Outro impacto sobre as mulheres é a violência doméstica. Os maridos que estão trabalhando home office, ou não estão indo ao trabalho, permanecendo em casa o dia todo, tornam-se ultraviolentos, bebem mais, o que significa um aumento em 10 dias de quase 15% de queixas nas Varas Especiais do Judiciário chegando a 50% em alguns estados, como no RJ. As medidas protetivas ficam mais difíceis para chegar até as mulheres e os agressores não têm para onde ir e nem as mulheres. Desta forma, o feminícidio tende a aumentar.

Também tem aumentado a pedofilia, e como vários estudos já demonstraram, mais de 80% dos agressores/abusadores e estupradores são pessoas da família e em sua maioria pais e avós, com mais de 50 anos.
Este quadro é resultado do desmonte de toda a política pública para o enfrentamento a violência doméstica que nosso governo implantou e Eleonora Menicucci como a ultima Ministra das Mulheres do Governo Dilma Rousseff. O desgoverno atual retirou todos os recursos destinados a essas políticas, com argumento que cabe as mulheres se protegerem. Mais uma violência contra as mulheres.

O atual presidente além de ser totalmente autoritário, fascista, é misógino, quer a morte das pessoas, um genocídio social, pelo desdém que ele vem tratando esta calamidade pública, que nem os cientistas e médicos/as sabem dimensionar o tamanho, de tão grave.

O que propomos 

No Brasil, como não há testagem em massa, os dados são subnotificados e tudo leva a acreditar que podem estar muito mais altos. Este sem dúvida é um dos fatores que dificulta a previsão da pandemia, além é claro da subnotificação que atua de maneira perversa na consciência das pessoas para desacreditarem da gravidade da pandemia e, da necessidade do isolamento social.

É urgente que o governo se responsabilize por garantir que as pessoas possam ficar em casa, sem ter que escolher entre ficar sem recursos e morrer de fome ou se expor ao vírus, colocando em risco a si, à família e à sociedade como um todo. A aprovação da Renda Mínima, pelo Congresso, foi fundamental, e é urgente que chegue às mãos nas pessoas sem a mínima burocracia, porque a fome tem pressa.
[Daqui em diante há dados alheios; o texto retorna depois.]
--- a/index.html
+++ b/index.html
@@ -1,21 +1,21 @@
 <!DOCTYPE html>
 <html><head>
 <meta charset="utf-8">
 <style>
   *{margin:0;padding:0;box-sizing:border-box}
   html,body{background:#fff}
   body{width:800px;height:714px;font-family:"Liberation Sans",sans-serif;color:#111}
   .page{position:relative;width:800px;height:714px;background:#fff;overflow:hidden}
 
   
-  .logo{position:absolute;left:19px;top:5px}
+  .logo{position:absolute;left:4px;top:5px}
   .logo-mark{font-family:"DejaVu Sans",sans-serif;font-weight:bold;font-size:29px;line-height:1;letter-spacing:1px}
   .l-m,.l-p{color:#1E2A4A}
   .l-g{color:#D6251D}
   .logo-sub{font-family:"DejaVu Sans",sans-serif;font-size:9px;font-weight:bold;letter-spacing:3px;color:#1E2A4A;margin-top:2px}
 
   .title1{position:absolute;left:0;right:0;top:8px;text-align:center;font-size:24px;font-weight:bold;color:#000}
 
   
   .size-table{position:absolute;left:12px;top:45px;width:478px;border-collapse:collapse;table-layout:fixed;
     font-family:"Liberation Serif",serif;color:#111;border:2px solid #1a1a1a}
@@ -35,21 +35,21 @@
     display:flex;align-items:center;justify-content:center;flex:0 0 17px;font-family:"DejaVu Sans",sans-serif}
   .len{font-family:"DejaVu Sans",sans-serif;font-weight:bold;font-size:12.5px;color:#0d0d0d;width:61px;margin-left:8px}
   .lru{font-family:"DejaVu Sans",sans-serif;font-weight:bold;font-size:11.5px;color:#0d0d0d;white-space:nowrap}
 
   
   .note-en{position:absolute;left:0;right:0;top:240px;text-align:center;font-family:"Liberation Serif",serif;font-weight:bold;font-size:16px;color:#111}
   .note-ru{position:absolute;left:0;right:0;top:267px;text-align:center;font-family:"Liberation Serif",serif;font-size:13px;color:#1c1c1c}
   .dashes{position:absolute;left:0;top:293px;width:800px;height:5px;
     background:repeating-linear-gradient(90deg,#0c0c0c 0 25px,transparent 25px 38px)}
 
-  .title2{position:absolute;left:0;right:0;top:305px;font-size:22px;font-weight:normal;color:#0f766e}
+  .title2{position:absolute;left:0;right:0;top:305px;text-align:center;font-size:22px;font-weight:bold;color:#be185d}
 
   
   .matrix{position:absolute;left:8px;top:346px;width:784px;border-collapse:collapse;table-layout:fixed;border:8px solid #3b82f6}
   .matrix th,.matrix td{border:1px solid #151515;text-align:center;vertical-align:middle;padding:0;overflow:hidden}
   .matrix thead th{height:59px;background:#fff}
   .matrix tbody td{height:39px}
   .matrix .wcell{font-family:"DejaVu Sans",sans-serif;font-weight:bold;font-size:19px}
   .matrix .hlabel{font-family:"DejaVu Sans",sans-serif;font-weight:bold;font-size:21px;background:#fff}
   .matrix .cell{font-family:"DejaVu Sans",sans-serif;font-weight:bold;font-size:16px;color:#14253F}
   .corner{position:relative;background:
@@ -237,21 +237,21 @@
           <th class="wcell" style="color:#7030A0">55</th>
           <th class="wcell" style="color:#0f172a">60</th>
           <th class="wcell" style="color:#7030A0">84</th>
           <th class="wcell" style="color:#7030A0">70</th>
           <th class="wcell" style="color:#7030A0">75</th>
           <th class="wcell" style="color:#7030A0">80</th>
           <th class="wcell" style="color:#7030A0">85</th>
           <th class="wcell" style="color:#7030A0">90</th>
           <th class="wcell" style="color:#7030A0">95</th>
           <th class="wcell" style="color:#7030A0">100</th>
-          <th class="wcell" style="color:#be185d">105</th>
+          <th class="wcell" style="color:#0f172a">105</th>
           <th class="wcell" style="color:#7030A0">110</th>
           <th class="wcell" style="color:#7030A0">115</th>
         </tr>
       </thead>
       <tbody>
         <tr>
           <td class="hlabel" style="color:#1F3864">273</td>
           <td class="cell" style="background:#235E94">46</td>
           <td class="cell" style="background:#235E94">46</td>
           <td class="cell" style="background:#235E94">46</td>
No que toca as medidas para combater o aumento da violência doméstica, dos estupros e pedofilia é urgente colocar mais recursos para que as Delegacias de Defesa das Mulheres funcionem online 24 horas por dia com maior agilidade na expedição das Medidas Protetivas; é preciso que as medidas protetivas expedidas não sejam revogadas. É preciso que os BOs possam ser realizados online, como hoje são os de pequenos furtos, por exemplo. Os processos que estavam em andamento, como direito a pensão, por exemplo precisam ser executados com a devida urgência, as intimações precisam continuar, e assim dar alguma proteção a mulher que está em situação de violência. Que as Patrulhas Maria da Penha funcionem 24 horas por dia, rondando os bairros das cidades, prioritariamente onde moram as mulheres que já prestaram queixas. Para isto, é urgente aumentar o número de viaturas e profissionais.
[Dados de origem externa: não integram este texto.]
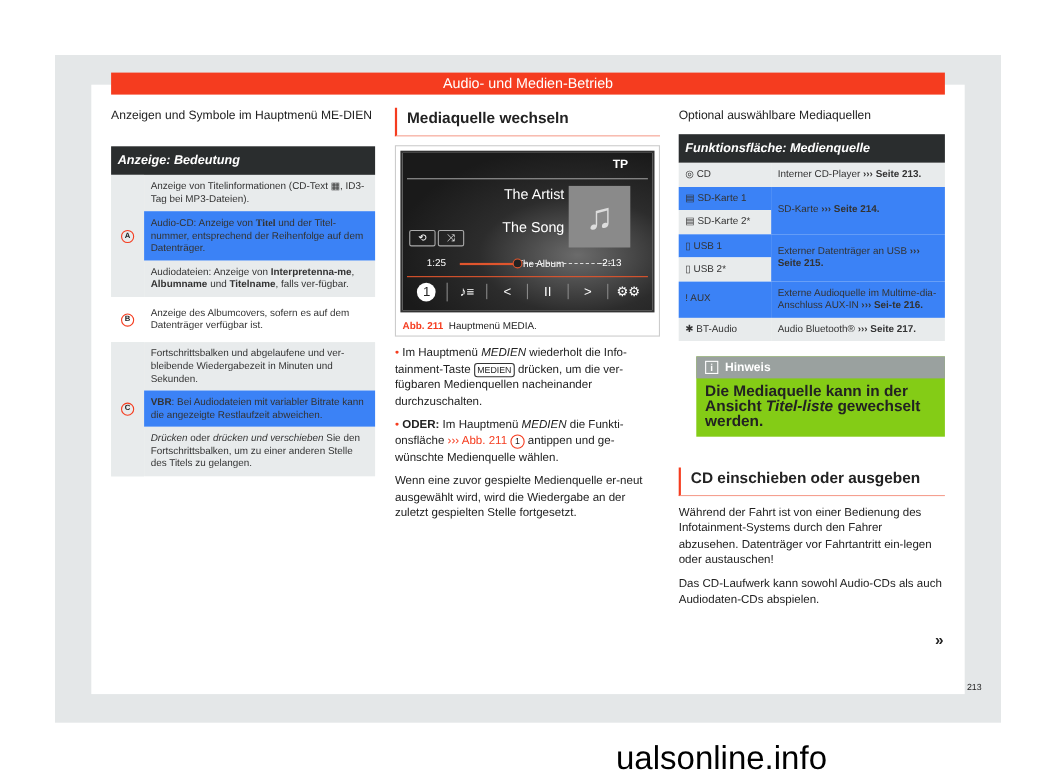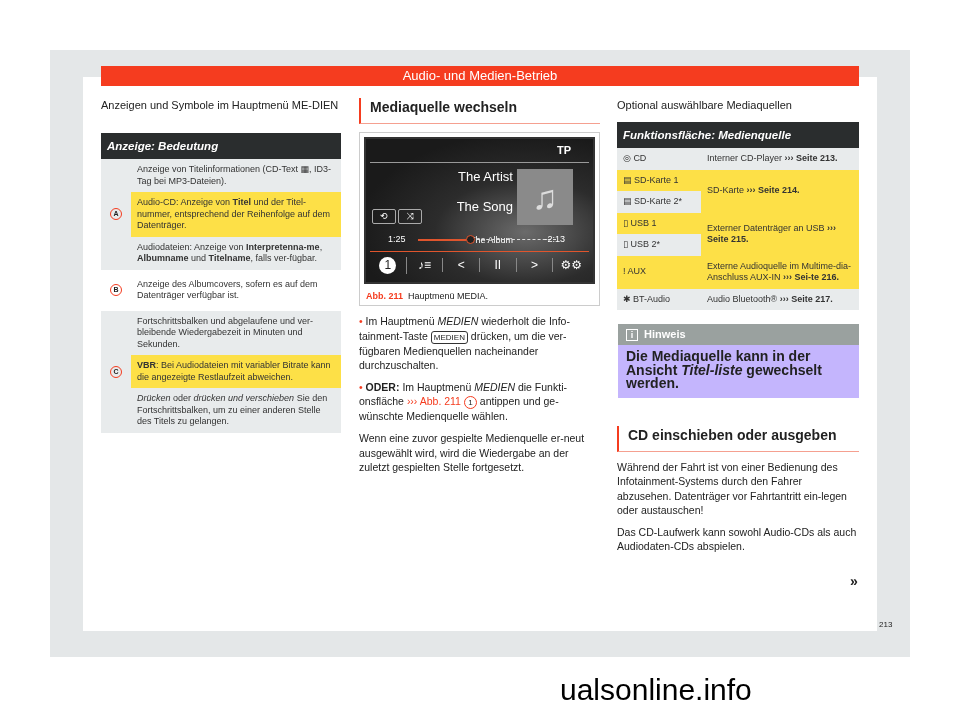--- a/index.html
+++ b/index.html
@@ -14,26 +14,26 @@
   .c2{left:359px;width:241px;}
   .c3{left:617px;width:242px;}
   .h3{font-size:11px;font-weight:normal;line-height:15px;margin:0 0 20px 0;color:#222;}
   .h2{font-size:14px;font-weight:bold;line-height:18px;border-left:2px solid #f53c1f;
       padding:0 0 7px 9px;border-bottom:1px solid #f5a090;margin:0 0 8px 0;}
   .tbl{width:100%;border-collapse:collapse;font-size:9px;line-height:11.5px;color:#333;}
   .tbl th{background:#2a2d2e;color:#fff;text-align:left;font-size:11.5px;font-weight:bold;
           padding:6px 6px;line-height:14px;font-style:italic;}
   .tbl td{padding:5px 6px;vertical-align:middle;}
   .g{background:#e8ebec;}
-  .l{background:#fde047;}
+  .l{background:#3b82f6;}
   .w{background:#fff;}
   .letter{display:inline-block;width:10px;height:10px;border:1.5px solid #f53c1f;border-radius:50%;
           font-size:7px;font-weight:bold;text-align:center;line-height:10px;color:#222;}
   .bold{font-weight:bold;}
-  .mono{font-family:Liberation Sans, sans-serif;font-weight:bold;}
+  .mono{font-family:Liberation Serif, serif;font-weight:bold;}
   .body{font-size:10.5px;line-height:14.6px;color:#222;}
   .body p{margin:0 0 7px 0;}
   .dot{color:#f53c1f;}
   .red{color:#f53c1f;}
   .key{display:inline-block;border:1px solid #333;border-radius:3px;font-size:8px;
        padding:0 2px;line-height:11px;}
   .circ{display:inline-block;width:11px;height:11px;border:1px solid #f53c1f;border-radius:50%;
         font-size:8px;text-align:center;line-height:11px;}
   
   .fig{border:1px solid #ccc;padding:0;background:#fff;margin-bottom:8px;}
@@ -53,21 +53,21 @@
   .knob{position:absolute;left:100px;top:96px;width:7px;height:7px;border:1.5px solid #e0552d;border-radius:50%;background:#222;}
   .dash{position:absolute;left:110px;top:100px;width:80px;border-top:1px dashed #ddd;}
   .sep2{position:absolute;left:4px;right:4px;top:112px;height:1px;background:#e0552d;}
   .bar{position:absolute;left:4px;right:4px;top:114px;height:24px;display:flex;align-items:center;}
   .bar span{flex:1;text-align:center;font-size:12px;border-right:1px solid #888;}
   .bar span:last-child{border:none;}
   .one{display:inline-block;width:17px;height:17px;border-radius:50%;background:#fff;color:#222;
        border:2px solid #f53c1f;line-height:17px;font-size:12px;}
   .caption{font-size:9px;padding:3px 6px 4px 6px;}
   .caption b{color:#f53c1f;}
-  .hint{background:#c4b5fd;margin:14px 0 0 1px;}
+  .hint{background:#84cc16;margin:14px 0 0 16px;}
   .hint .hh{background:#9aa19f;color:#fff;font-size:11px;font-weight:bold;padding:4px 8px;}
   .hint .hb{font-size:14px;font-weight:bold;padding:5px 8px 7px 8px;line-height:13.5px;}
   .raquo{position:absolute;left:850px;top:573px;font-size:14px;font-weight:bold;}
   .pagenum{position:absolute;left:879px;top:620px;font-size:8px;font-weight:normal;}
   .wm{position:absolute;left:560px;top:673px;font-size:30px;color:#000000;letter-spacing:0px;}
 </style>
 </head>
 <body>
 
 <div class="frame"></div>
O Disque 180 deve ser imediatamente reforçados e o disque 100 retomado dentro da lógica que o sustentou durante mais de 12 anos: profissionais especializados, articulação direta com as Delegacias e Varas Especializadas do Judiciário para atender com a máxima urgência as demandas das mulheres.
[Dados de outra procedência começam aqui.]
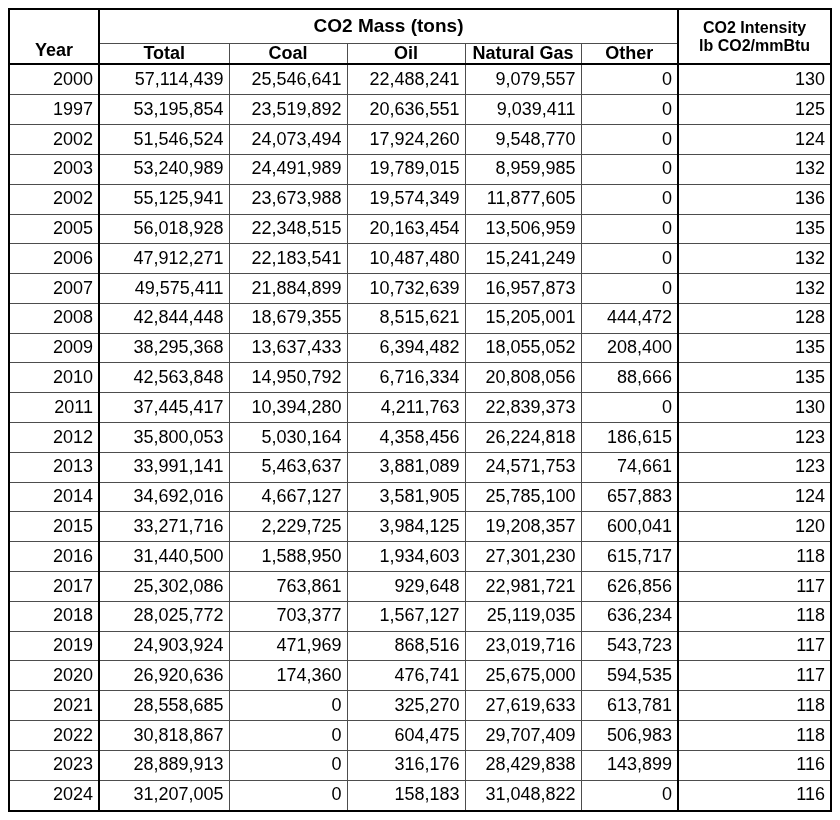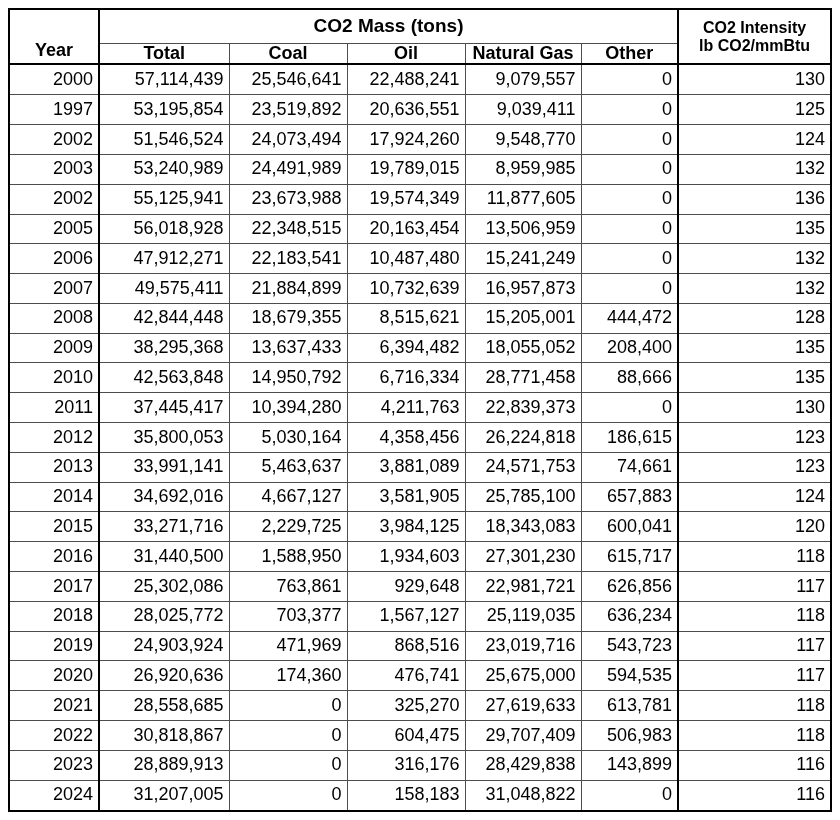--- a/index.html
+++ b/index.html
@@ -181,21 +181,21 @@
           <td class="num">6,394,482</td>
           <td class="num">18,055,052</td>
           <td class="num">208,400</td>
           <td class="num b-left-med">135</td>
         </tr>
         <tr>
           <td class="year-cell b-right-med">2010</td>
           <td class="num">42,563,848</td>
           <td class="num">14,950,792</td>
           <td class="num">6,716,334</td>
-          <td class="num">28,771,458</td>
+          <td class="num">20,808,056</td>
           <td class="num">88,666</td>
           <td class="num b-left-med">135</td>
         </tr>
         <tr>
           <td class="year-cell b-right-med">2011</td>
           <td class="num">37,445,417</td>
           <td class="num">10,394,280</td>
           <td class="num">4,211,763</td>
           <td class="num">22,839,373</td>
           <td class="num">0</td>
@@ -226,21 +226,21 @@
           <td class="num">3,581,905</td>
           <td class="num">25,785,100</td>
           <td class="num">657,883</td>
           <td class="num b-left-med">124</td>
         </tr>
         <tr>
           <td class="year-cell b-right-med">2015</td>
           <td class="num">33,271,716</td>
           <td class="num">2,229,725</td>
           <td class="num">3,984,125</td>
-          <td class="num">18,343,083</td>
+          <td class="num">19,208,357</td>
           <td class="num">600,041</td>
           <td class="num b-left-med">120</td>
         </tr>
         <tr>
           <td class="year-cell b-right-med">2016</td>
           <td class="num">31,440,500</td>
           <td class="num">1,588,950</td>
           <td class="num">1,934,603</td>
           <td class="num">27,301,230</td>
           <td class="num">615,717</td>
Nos Estados onde existe a Casa da Mulher Brasileira, que ela funcione imediatamente como abrigo para todas as mulheres com suas crianças que vivem a situação de violência doméstica e os municípios utilizem hotéis, com o Estado e os municípios garantindo segurança por 24 horas; Nos Estados onde não existe a Casa da Mulher, podem ser utilizados
hotéis com Segurança por 24 horas, para abrigarem as mulheres e as crianças  durante o período necessário do isolamento, uma vez que muitos municípios não têm casas abrigo, e o governo federal desativou todos os programas.

É urgente incluir, sem nenhuma burocracia, as mulheres em situação de violência e todas que fizeram queixas no CAD-ÚNICO, para que recebam ajuda aprovada pelo Congresso Nacional. E por fim, cancelar todas as dívidas dessas mulheres, como água, luz, telefone, entre outras.